Correlation of Parathyroid Hormone Values With Lung Function Parameters in Patients With Chronic Obstructive Pulmonary Disease
Tanja Zovko, Kristina Galic, Marina Vasilj, Nikolina Pravdic, Ivanka Mikulic, Vinka Mikulic, Ante Mandic, Stanko Zovko, Danijel Pravdic

TL;DR
This study found that higher COPD severity is linked to lower vitamin D and higher parathyroid hormone levels, which correlate with reduced lung function.
Contribution
The novel finding is the specific correlation between PTH and vitamin D levels with MEF50 in COPD patients.
Findings
Higher COPD stages correlate with lower vitamin D and higher PTH levels.

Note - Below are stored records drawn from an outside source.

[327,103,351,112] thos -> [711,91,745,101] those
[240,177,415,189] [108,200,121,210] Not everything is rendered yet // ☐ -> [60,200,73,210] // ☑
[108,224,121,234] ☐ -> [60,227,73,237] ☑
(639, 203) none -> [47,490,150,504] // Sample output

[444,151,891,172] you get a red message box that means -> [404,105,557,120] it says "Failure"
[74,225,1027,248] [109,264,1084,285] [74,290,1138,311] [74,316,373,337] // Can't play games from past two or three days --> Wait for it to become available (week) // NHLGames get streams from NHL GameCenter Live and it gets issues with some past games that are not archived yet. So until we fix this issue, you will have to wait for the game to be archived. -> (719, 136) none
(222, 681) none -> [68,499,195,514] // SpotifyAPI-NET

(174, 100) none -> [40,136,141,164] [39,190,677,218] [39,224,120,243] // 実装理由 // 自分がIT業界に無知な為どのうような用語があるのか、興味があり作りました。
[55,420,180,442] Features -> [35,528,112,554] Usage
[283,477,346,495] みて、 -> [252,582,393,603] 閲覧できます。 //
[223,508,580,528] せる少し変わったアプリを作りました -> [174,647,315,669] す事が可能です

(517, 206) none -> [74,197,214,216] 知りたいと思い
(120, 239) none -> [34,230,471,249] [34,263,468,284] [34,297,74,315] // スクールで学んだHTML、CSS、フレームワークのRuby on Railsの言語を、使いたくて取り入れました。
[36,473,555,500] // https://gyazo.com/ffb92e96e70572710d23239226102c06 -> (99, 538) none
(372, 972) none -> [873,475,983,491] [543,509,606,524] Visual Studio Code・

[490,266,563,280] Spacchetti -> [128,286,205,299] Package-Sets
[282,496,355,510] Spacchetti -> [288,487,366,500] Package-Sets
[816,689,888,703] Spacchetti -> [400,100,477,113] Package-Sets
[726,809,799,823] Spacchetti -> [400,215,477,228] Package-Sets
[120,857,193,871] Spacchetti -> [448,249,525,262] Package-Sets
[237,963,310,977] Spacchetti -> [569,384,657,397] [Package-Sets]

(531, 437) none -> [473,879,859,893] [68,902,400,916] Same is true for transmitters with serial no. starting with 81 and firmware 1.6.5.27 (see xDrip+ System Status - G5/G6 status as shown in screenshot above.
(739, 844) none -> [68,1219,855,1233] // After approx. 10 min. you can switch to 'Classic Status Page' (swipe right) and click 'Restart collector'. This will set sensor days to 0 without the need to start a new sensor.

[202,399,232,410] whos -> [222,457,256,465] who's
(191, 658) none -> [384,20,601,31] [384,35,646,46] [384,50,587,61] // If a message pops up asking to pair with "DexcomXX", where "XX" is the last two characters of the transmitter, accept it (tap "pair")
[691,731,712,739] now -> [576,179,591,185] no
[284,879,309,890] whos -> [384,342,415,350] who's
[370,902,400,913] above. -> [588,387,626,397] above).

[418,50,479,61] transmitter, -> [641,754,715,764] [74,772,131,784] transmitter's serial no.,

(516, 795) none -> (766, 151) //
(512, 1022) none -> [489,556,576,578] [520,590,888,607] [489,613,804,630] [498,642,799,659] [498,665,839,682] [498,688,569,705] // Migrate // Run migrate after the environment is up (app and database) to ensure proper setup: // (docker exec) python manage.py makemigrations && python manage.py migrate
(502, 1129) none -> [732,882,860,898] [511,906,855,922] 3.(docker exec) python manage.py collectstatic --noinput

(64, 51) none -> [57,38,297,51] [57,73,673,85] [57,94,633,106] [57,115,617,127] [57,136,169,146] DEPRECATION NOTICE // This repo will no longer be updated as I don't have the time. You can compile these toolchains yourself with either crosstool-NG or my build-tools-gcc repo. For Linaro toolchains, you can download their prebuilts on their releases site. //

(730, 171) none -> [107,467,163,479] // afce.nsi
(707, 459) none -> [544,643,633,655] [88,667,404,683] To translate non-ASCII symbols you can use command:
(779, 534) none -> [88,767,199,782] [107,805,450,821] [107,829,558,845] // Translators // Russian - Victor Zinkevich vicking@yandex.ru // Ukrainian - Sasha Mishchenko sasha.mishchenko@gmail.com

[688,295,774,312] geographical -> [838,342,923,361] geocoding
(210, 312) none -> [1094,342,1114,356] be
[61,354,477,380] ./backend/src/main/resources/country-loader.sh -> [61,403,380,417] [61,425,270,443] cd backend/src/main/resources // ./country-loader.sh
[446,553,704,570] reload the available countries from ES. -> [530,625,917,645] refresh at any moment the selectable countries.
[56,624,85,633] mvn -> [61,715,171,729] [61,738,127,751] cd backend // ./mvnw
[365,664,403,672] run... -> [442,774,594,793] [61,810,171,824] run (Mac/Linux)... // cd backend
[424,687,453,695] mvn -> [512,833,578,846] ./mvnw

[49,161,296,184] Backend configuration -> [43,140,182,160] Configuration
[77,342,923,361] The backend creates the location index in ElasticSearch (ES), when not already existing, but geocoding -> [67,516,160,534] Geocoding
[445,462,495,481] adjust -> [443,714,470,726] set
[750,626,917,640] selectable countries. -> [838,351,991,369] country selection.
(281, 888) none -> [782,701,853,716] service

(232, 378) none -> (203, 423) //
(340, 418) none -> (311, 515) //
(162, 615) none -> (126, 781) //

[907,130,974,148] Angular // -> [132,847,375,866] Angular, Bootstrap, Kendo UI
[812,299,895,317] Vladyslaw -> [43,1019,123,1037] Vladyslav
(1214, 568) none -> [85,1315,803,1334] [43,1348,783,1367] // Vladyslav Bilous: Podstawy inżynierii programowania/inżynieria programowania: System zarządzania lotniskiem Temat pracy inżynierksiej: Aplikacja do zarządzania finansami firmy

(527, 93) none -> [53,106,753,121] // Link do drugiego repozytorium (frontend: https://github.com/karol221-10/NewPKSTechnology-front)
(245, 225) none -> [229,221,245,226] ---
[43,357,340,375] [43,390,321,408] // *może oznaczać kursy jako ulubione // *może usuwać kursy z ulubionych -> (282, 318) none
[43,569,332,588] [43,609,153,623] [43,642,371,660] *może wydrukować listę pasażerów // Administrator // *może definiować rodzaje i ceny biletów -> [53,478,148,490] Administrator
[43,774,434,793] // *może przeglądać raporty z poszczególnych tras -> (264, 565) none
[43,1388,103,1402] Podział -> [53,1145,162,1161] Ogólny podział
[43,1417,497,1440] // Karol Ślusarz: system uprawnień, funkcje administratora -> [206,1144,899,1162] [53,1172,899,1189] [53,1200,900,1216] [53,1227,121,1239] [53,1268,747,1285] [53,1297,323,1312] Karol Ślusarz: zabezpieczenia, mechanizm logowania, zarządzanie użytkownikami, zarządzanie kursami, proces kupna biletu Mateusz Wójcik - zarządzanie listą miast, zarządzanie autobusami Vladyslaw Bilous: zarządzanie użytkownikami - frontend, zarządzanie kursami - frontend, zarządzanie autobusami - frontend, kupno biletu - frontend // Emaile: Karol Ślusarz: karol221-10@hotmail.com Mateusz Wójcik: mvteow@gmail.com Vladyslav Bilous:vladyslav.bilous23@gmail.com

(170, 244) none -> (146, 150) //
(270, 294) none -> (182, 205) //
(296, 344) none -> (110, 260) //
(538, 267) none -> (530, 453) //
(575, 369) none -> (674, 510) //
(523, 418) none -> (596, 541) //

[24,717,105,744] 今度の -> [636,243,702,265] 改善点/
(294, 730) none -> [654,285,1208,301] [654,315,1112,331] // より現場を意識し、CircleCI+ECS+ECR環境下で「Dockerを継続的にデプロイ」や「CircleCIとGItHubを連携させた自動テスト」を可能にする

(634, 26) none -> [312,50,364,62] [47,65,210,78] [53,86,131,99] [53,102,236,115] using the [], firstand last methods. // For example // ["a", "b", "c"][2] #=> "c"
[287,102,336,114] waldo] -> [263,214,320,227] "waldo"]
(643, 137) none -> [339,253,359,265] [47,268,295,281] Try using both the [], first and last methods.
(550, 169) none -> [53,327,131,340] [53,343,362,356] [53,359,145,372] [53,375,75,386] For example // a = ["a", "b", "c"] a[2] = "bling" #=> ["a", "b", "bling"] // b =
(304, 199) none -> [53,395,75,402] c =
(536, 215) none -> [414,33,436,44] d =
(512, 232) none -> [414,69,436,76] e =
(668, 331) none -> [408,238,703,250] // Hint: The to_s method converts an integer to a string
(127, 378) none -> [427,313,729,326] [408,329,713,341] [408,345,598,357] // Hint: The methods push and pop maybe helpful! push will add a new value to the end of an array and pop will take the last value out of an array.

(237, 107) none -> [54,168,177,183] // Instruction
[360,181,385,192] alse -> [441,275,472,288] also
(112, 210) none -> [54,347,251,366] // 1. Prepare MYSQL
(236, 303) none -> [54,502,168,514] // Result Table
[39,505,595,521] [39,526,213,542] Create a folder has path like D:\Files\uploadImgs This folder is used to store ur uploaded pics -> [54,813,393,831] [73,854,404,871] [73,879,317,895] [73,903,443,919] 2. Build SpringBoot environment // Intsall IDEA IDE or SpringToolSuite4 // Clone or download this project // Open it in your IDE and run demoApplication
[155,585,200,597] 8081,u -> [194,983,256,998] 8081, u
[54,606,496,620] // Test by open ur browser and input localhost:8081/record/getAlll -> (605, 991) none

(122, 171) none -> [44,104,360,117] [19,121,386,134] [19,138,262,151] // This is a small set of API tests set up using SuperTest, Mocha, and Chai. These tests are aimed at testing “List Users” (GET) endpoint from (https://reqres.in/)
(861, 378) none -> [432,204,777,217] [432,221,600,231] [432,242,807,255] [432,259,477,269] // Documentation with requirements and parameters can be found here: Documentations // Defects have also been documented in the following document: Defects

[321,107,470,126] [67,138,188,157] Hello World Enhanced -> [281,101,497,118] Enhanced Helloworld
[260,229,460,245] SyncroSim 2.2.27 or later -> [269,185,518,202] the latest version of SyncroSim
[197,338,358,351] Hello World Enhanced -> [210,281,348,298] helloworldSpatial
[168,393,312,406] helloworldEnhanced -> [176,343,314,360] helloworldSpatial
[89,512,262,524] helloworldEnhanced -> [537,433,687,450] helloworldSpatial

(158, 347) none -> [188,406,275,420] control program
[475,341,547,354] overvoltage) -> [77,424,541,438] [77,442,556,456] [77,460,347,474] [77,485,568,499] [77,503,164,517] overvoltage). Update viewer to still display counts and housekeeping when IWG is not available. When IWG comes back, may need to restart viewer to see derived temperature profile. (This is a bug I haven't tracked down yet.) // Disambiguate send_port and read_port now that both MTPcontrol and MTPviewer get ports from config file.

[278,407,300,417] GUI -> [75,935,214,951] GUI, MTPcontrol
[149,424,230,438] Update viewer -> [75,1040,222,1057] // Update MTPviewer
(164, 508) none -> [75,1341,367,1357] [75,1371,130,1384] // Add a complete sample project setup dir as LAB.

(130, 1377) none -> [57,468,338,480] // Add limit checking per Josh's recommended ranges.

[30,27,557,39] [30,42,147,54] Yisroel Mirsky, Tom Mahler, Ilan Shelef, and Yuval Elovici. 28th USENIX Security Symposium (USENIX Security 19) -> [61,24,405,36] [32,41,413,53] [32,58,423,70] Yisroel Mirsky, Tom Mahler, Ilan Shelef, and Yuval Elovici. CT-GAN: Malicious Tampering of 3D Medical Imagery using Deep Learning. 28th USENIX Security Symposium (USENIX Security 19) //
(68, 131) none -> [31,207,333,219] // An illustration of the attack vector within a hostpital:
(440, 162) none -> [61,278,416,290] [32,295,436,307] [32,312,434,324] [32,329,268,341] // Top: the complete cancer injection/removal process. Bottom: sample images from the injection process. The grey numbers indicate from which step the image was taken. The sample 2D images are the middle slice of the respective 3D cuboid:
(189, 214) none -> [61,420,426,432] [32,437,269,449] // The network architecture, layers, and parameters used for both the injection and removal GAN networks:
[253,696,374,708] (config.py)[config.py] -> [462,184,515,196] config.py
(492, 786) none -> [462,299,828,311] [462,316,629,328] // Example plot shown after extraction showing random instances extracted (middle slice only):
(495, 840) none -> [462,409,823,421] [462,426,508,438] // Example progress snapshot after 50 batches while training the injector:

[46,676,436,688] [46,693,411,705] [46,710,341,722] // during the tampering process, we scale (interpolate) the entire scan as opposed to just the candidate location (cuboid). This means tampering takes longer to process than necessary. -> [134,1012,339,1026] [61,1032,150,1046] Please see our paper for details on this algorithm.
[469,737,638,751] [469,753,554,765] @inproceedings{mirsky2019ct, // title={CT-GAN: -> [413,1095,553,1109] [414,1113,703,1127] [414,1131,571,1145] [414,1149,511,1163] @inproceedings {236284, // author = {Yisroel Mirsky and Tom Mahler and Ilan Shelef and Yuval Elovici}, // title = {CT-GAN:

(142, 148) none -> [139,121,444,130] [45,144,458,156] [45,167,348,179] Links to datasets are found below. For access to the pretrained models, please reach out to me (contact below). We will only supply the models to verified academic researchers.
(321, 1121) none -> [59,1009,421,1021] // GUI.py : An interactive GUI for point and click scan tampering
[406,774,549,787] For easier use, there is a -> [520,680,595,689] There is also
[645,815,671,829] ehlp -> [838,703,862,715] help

Vitamin D and PTH levels significantly correlate with MEF50 values in COPD patients.
Abstract
Objectives: The aim of this study was to determine the disturbances in the concentration of parathyroid hormone (PTH) and 25-hydroxyvitamin D (vitamin D) in patients with stable chronic obstructive pulmonary disease (COPD) and its correlation with airflow obstruction. Materials and methods: A prospective study included 200 patients with a confirmed diagnosis of COPD in the Department of Lung Diseases and Tuberculosis and Pulmonology Polyclinic of University Clinical Hospital Mostar in the period of three years, between May 2021 and May 2024. Inclusion criteria were a stable phase of COPD, hemodynamically stable patients older than 40 years, forced vital capacities in the first second (FEV1)/forced vital capacities (FVC) <0.7, and patients with PTH, vitamin D, calcium, and phosphate measurements. Exclusion criteria were acute exacerbation of COPD in the last month; current treatment…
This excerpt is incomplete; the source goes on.